I was in the main room when she arrived, which was ordinary enough that no one thought to move me elsewhere.

They talked about the usual things for a while. The winter that had just ended. Rynn's rank D and her plans. Aldus's back, which had been bothering him. Then Sem said something that made me pay closer attention.

'The eastern readings have been climbing,' she said.

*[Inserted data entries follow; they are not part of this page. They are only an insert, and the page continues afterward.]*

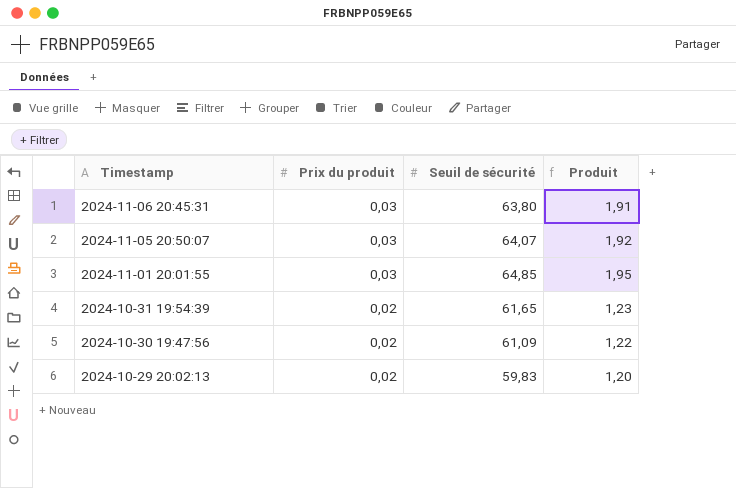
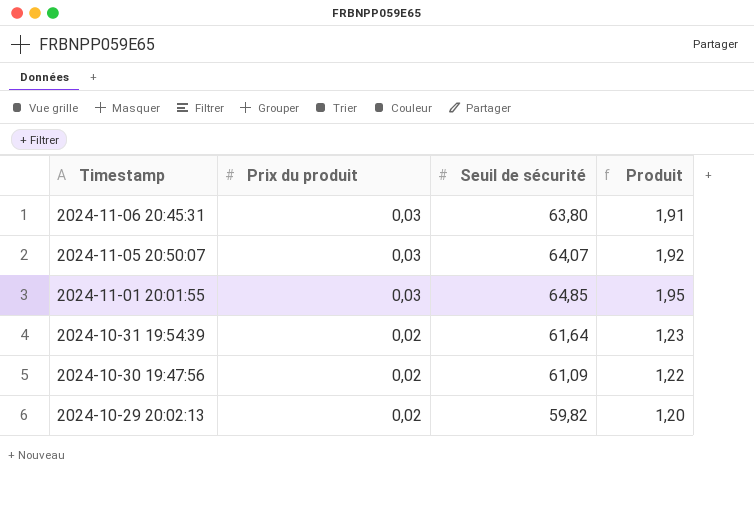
2024-10-31 19:54:39 | Seuil de sécurité: 61,65 -> 61,64
2024-10-29 20:02:13 | Seuil de sécurité: 59,83 -> 59,82

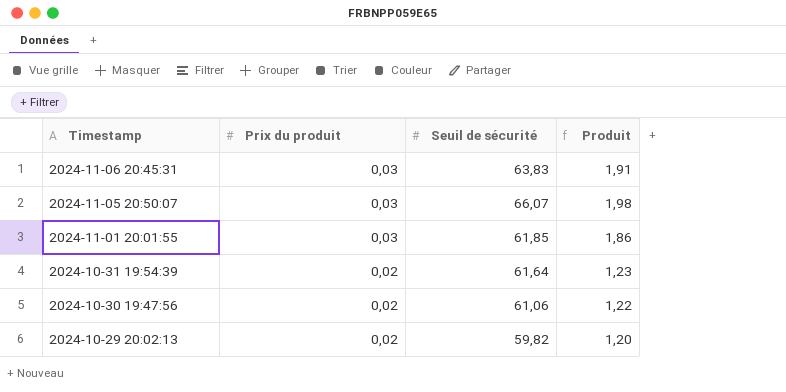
2024-11-06 20:45:31 | Seuil de sécurité: 63,80 -> 63,83
2024-11-05 20:50:07 | Seuil de sécurité: 64,07 -> 66,07
2024-11-05 20:50:07 | Produit: 1,92 -> 1,98
2024-11-01 20:01:55 | Seuil de sécurité: 64,85 -> 61,85
2024-11-01 20:01:55 | Produit: 1,95 -> 1,86
2024-10-30 19:47:56 | Seuil de sécurité: 61,09 -> 61,06

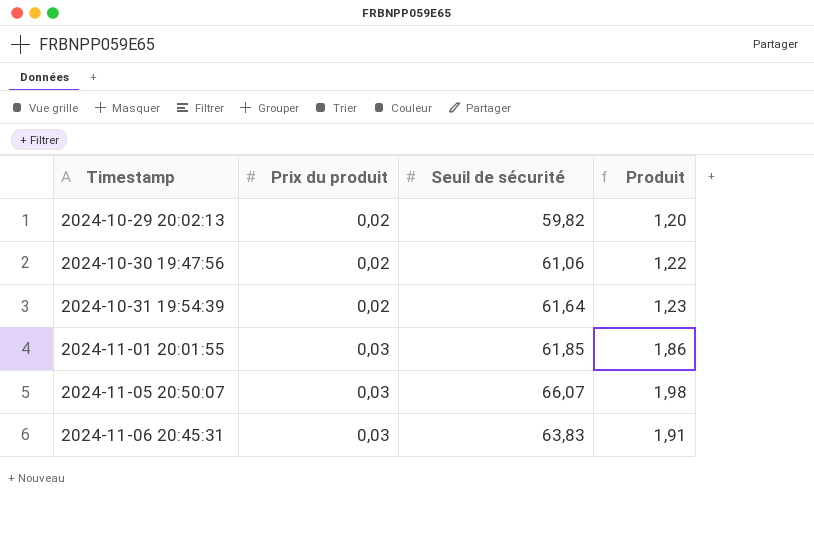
row order: Timestamp descending -> Timestamp ascending

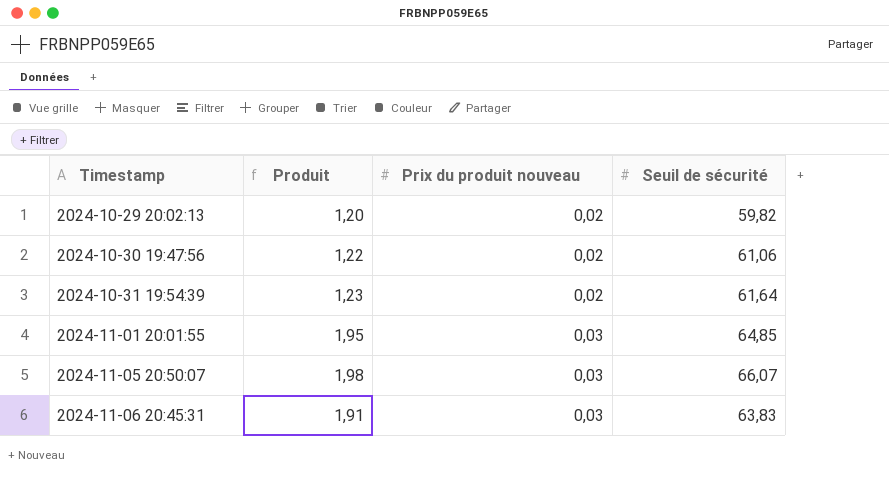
column Produit | position: 4 -> 2
column name: Prix du produit -> Prix du produit nouveau
2024-11-01 20:01:55 | Produit: 1,86 -> 1,95
2024-11-01 20:01:55 | Seuil de sécurité: 61,85 -> 64,85

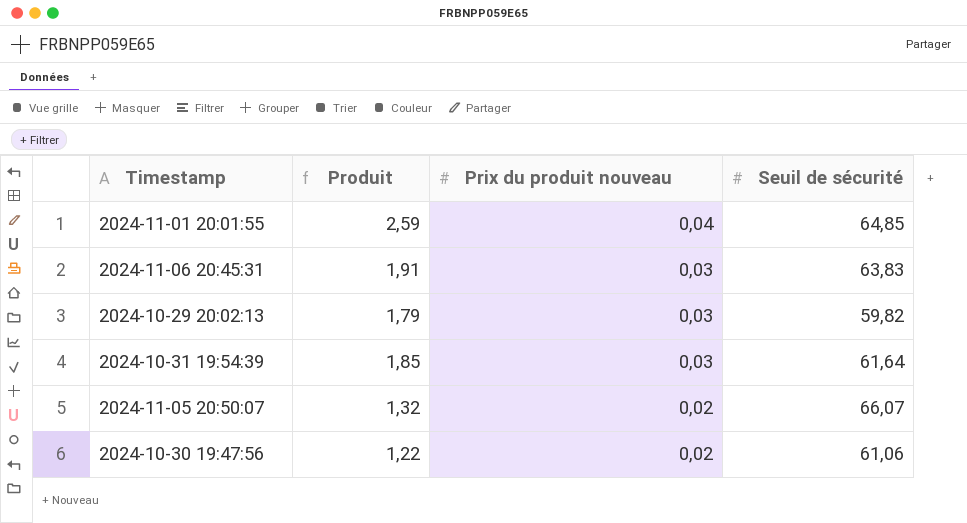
row order: Timestamp ascending -> Prix du produit nouveau descending
2024-11-01 20:01:55 | Produit: 1,95 -> 2,59
2024-11-01 20:01:55 | Prix du produit nouveau: 0,03 -> 0,04
2024-10-29 20:02:13 | Produit: 1,20 -> 1,79
2024-10-29 20:02:13 | Prix du produit nouveau: 0,02 -> 0,03
2024-10-31 19:54:39 | Produit: 1,23 -> 1,85
2024-10-31 19:54:39 | Prix du produit nouveau: 0,02 -> 0,03
2024-11-05 20:50:07 | Produit: 1,98 -> 1,32
2024-11-05 20:50:07 | Prix du produit nouveau: 0,03 -> 0,02

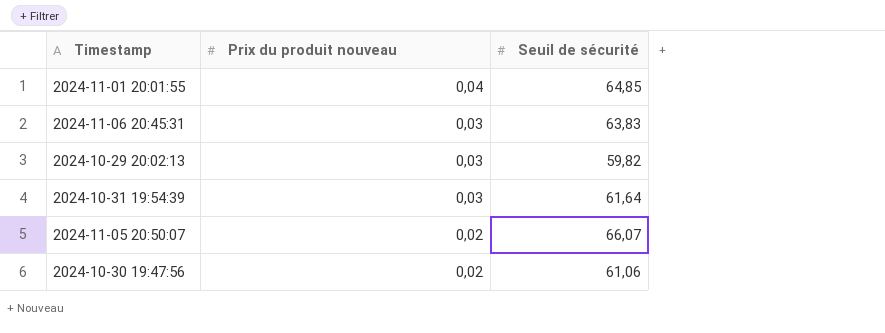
column Produit | formula: [Prix du produit nouveau] * [Seuil de sécurité] -> none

Mara made a questioning sound.

'Aether density, in the eastern quarter. Toward the Riftzone direction. It's been gradual, over the past few years, but it's measurable now. I've been cross-referencing against my old notes.'

'Is that dangerous?' Mara asked.

'Not as far as I can tell. It's not the kind of pattern I associate with seal degradation. More like...' Sem paused, searching for the right language. 'More like a tide. Something pulling the density in a particular direction consistently over time.'

I kept my attention on the thing in my hands, which was a piece of wood I had been smoothing for no reason other than having something to do with my hands during conversations I was not supposed to be monitoring.

'Something from the Riftzone?' Mara asked.

'The Riftzone seal is intact. I've checked the public monitoring reports. Whatever is causing the density shift is local. Or at least the source of the pull is local.'

A silence.

'Your plants have been doing well this season,' Sem said, shifting tone.

'Better than last year,' Mara agreed.

'Your neighbor Pella says her cats have started coming into this part of the village again. She was surprised. They had been avoiding it for years.'

I had been working on this. Compressing the ambient effect more carefully, allowing normal life to resume in my immediate environment. It had been a deliberate adjustment.

'Animals are strange,' Mara said comfortably.

'They are,' Sem said. 'How is Kael doing?'

A natural transition in conversation. A question about a child in a household she was visiting.

'Good,' Mara said. 'Very good. Strange, sometimes, but good.'

Sem laughed. 'Strange how?'

'He says things. That are too accurate. You know when children say something and you think, where did you learn that? He does that, but about everything.'

'Bright child.'

'Extremely,' Mara said, with the particular pride of a parent who has made peace with not entirely understanding their child.

I continued smoothing the wood.

Sem stayed for another half hour and then left. As she passed through the main room on the way out, she paused near me for a moment.

She had a small instrument on a cord around her neck, her personal Aether reader. I had been aware of it since she arrived.

She glanced down at it.

The instrument was not pointing at me. It was pointing in the direction that instruments pointed in when they were receiving a signal too complex to resolve into a clean reading.

Sem looked at me for a moment.

I looked back at her with the open expression of a nine-year-old child.

She said: 'Take care of yourself, Kael.'

'You too,' I said.

She left.

I sat with the wood in my hands and thought about how much Sem had understood from that instrument reading, and concluded that she had understood approximately everything and had decided, in the thirty seconds she spent looking at me, to file it under not my business and move on.

I appreciated that more than I could have explained.

Some people, I had learned, were simply wise enough to know where their expertise ended.